For the entries below, how many lines contain the word "discount"? Reply with the number and nothing else.

*** Data section ***

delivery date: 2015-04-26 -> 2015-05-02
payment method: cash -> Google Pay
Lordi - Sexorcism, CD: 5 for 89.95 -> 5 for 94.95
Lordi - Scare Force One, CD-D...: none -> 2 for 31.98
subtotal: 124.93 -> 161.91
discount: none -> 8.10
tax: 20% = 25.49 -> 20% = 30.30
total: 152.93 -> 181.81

*** End of Data section ***
*** Data section ***

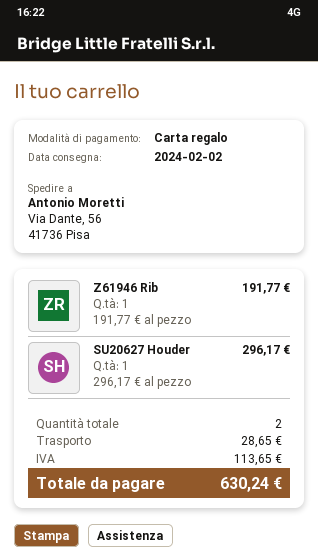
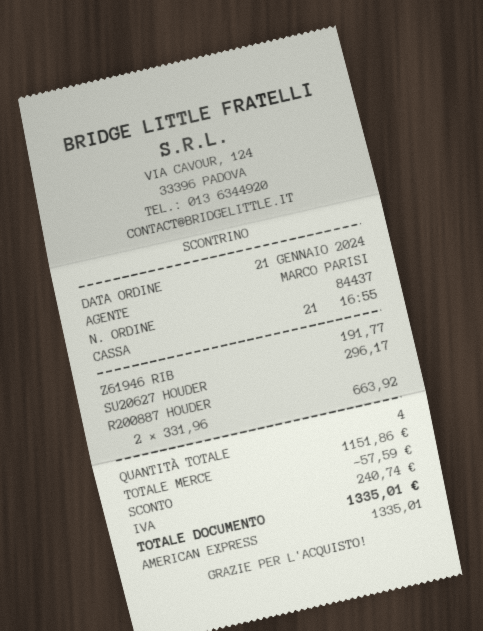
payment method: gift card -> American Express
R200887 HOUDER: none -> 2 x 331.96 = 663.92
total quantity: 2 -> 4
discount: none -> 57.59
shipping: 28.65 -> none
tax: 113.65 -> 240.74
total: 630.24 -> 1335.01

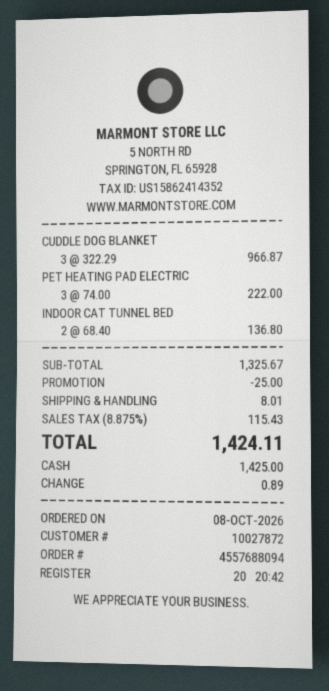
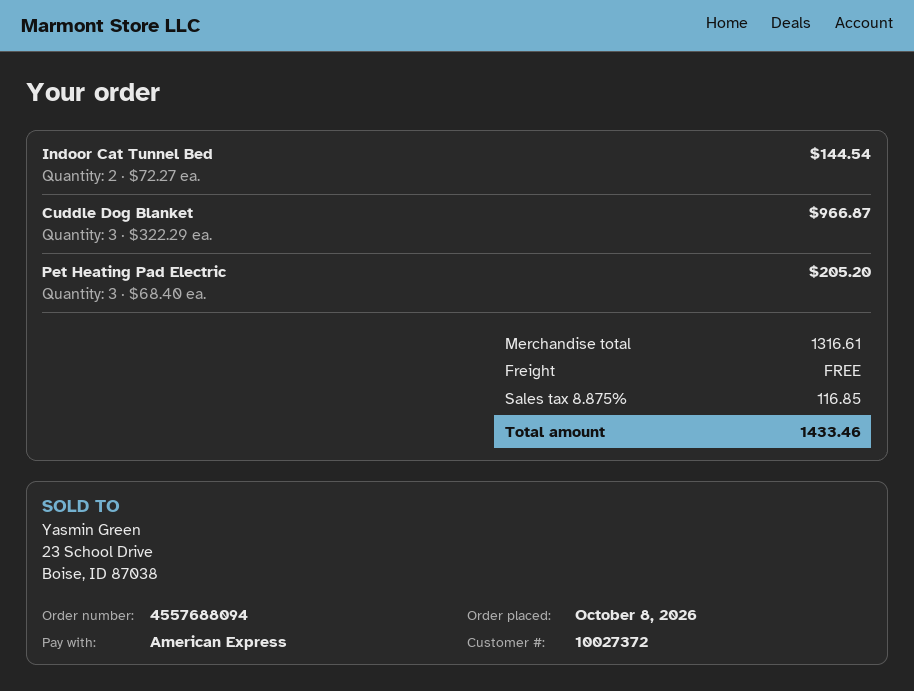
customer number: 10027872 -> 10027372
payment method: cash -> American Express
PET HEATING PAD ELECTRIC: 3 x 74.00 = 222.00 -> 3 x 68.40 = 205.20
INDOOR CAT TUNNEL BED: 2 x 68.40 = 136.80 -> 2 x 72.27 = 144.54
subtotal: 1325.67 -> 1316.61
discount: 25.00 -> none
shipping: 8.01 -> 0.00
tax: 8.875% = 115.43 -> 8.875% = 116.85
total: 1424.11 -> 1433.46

*** End of Data section ***

## Solution for this problem
3